Computational Source Detection

Shakespeare is the most studied author in the English language, and scholars have been identifying his sources for centuries. By the early 2000s, the field seemed picked clean — the major sources (Holinshed's Chronicles, Plutarch's Lives, Ovid's Metamorphoses) were well established, and finding new ones was vanishingly rare. Then a self-taught scholar with three monitors on his dining room table and a copy of plagiarism-detection software found what appears to be a significant new source for eleven plays.¹

The Discovery

Dennis McCarthy and June Schlueter used WCopyfind, an open-source plagiarism tool built for catching cheating students, to compare Shakespeare's plays against an unpublished manuscript they'd tracked down: "A Brief Discourse of Rebellion and Rebels," written in the late 1500s by George North, a minor courtier who served as Elizabeth I's ambassador to Sweden. The manuscript had been filed under an obscure shelf mark in the British Library since 1933, effectively invisible.

The software found patterns that would take a human lifetime to notice. In North's dedication, he urges the ugly to strive for inner beauty, using the words "proportion," "glass," "feature," "fair," "deformed," "world," "shadow," and "nature" — in that order. In the opening soliloquy of Richard III, the hunchbacked tyrant uses the same words in virtually the same order to reach the opposite conclusion: since he's outwardly ugly, he'll be the villain he appears. McCarthy then checked each pattern against Early English Books Online — 17 million pages from nearly every work published in English between 1473 and 1700 — to verify that the word clusters weren't common. Almost no other works contained the same combinations.

The North manuscript also explains details scholars had assumed Shakespeare invented. Jack Cade in Henry VI, Part 2 starves, eats grass, is dragged through the street by his heels, and left for crows — all details present in North's text about Cade and two other rebels. The list of dog breeds in King Lear and Macbeth (mastiff, cur, "trundle-tail") maps directly onto North's catalog of dogs in a passage arguing that hierarchy is natural. "Trundle-tail" appears in only one other work before 1623.

Method and Limits

McCarthy's approach differs from the usual computational authorship work. Most stylometric analysis uses function words — articles, prepositions, conjunctions — to build a "digital fingerprint" that can identify who wrote a text. You don't need to understand the meaning of the writing at all; just the frequency of "the" and "of" is enough to distinguish authors with surprising accuracy. McCarthy instead used comparatively rare content words to identify sources rather than authors. The distinction matters: Shakespeare wasn't plagiarizing North (the ideas are transformed, often inverted), but he was clearly reading him.

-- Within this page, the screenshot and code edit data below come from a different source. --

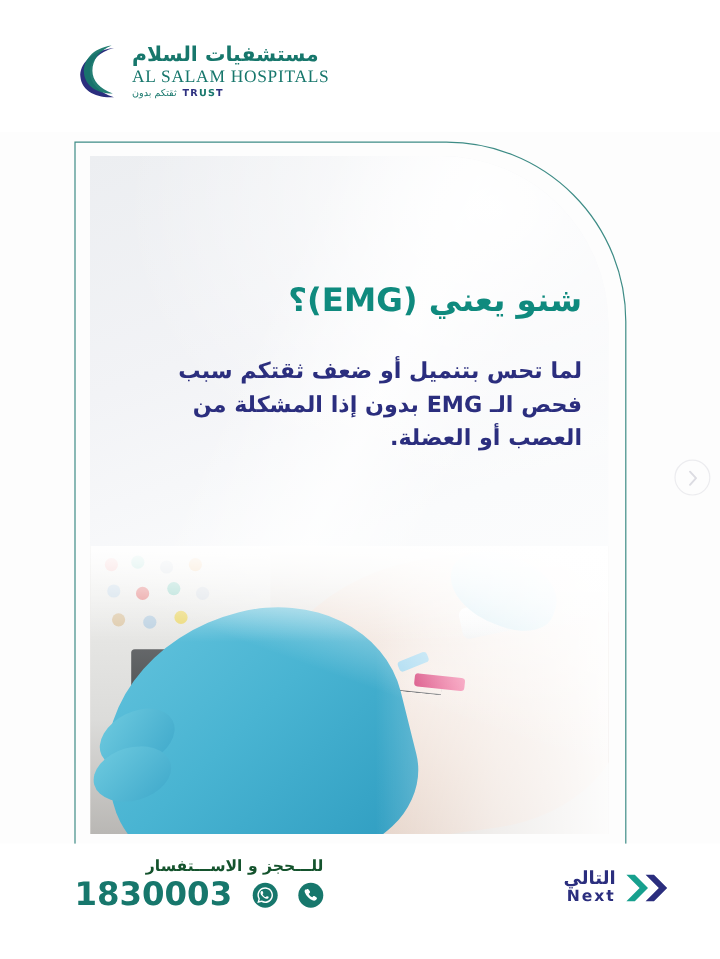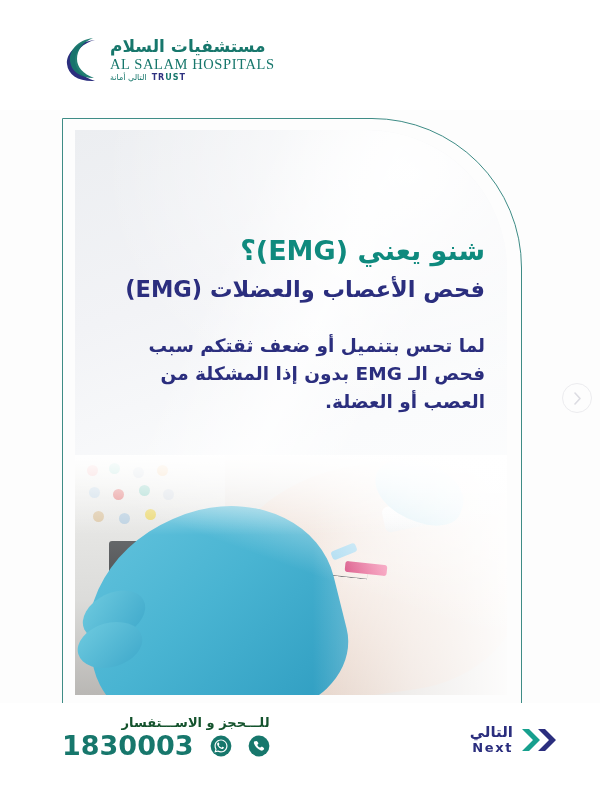--- a/index.html
+++ b/index.html
@@ -202,7 +202,7 @@
         <div class="logo-en">AL SALAM HOSPITALS</div>
         <div class="logo-sub">
           <span class="logo-sub-en"><span class="t">TR</span><span class="u">US</span><span class="t">T</span></span>
-          <span class="logo-sub-ar">التالي أمانة</span>
+          <span class="logo-sub-ar">ثقتكم بدون</span>
         </div>
       </div>
 

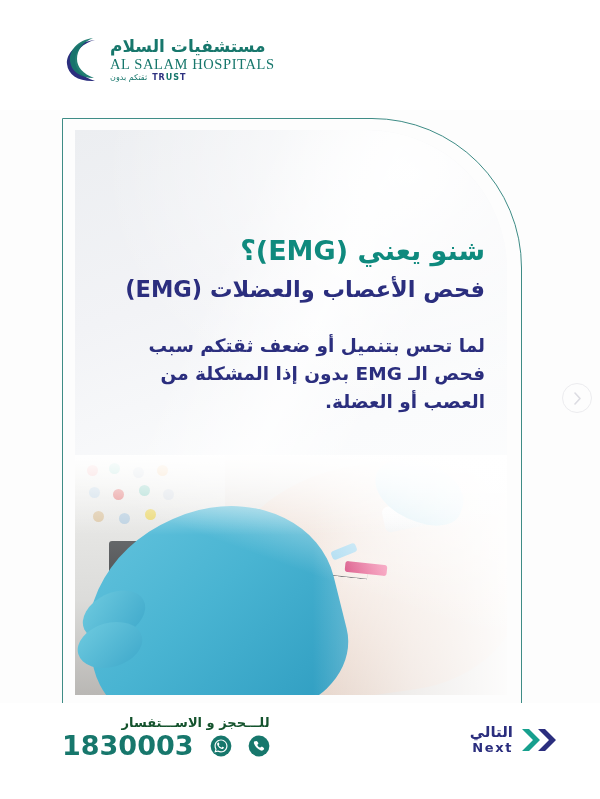--- a/index.html
+++ b/index.html
@@ -249,7 +249,6 @@
   <div class="copy">
     <div class="headline">
       <p class="h1">شنو يعني (EMG)؟</p>
-      <p class="h2">فحص الأعصاب والعضلات (EMG)</p>
     </div>
     <div class="body">
       <p>لما تحس بتنميل أو ضعف ثقتكم سبب</p>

The most compelling evidence goes beyond individual word matches. North uses Merlin's prophecy to describe a world "turned upside down"; scholars had long puzzled over the Fool's recitation of a Merlin prophecy in King Lear that doesn't match any known version. McCarthy and Schlueter argue it came from North's version. The technique of running rare phrases against comprehensive databases of period texts provides a way to distinguish between "Shakespeare and North used a common source" and "Shakespeare read North" — if the particular combination appears nowhere else, the common-source explanation loses force.

David Bevington, editor of The Complete Works of Shakespeare, called the findings "a revelation" while cautioning against overexpansion: themes like the world turned upside down were widely available in contemporaneous works including Erasmus's In Praise of Folly. The statistical techniques haven't yet been subjected to rigorous review in the digital humanities.

What This Actually Demonstrates

I think the deeper lesson here isn't about Shakespeare at all — it's about the relationship between computational pattern-matching and human expertise. McCarthy didn't replace traditional source scholarship; he found a needle that traditional methods couldn't locate because the haystack (17 million pages of Early English Books Online) was too large for any human to search. The expertise was still necessary to interpret the patterns — to distinguish "Shakespeare inverted North's argument about beauty and deformity" from "both writers used common Renaissance vocabulary." The tool finds candidates; the scholar evaluates them.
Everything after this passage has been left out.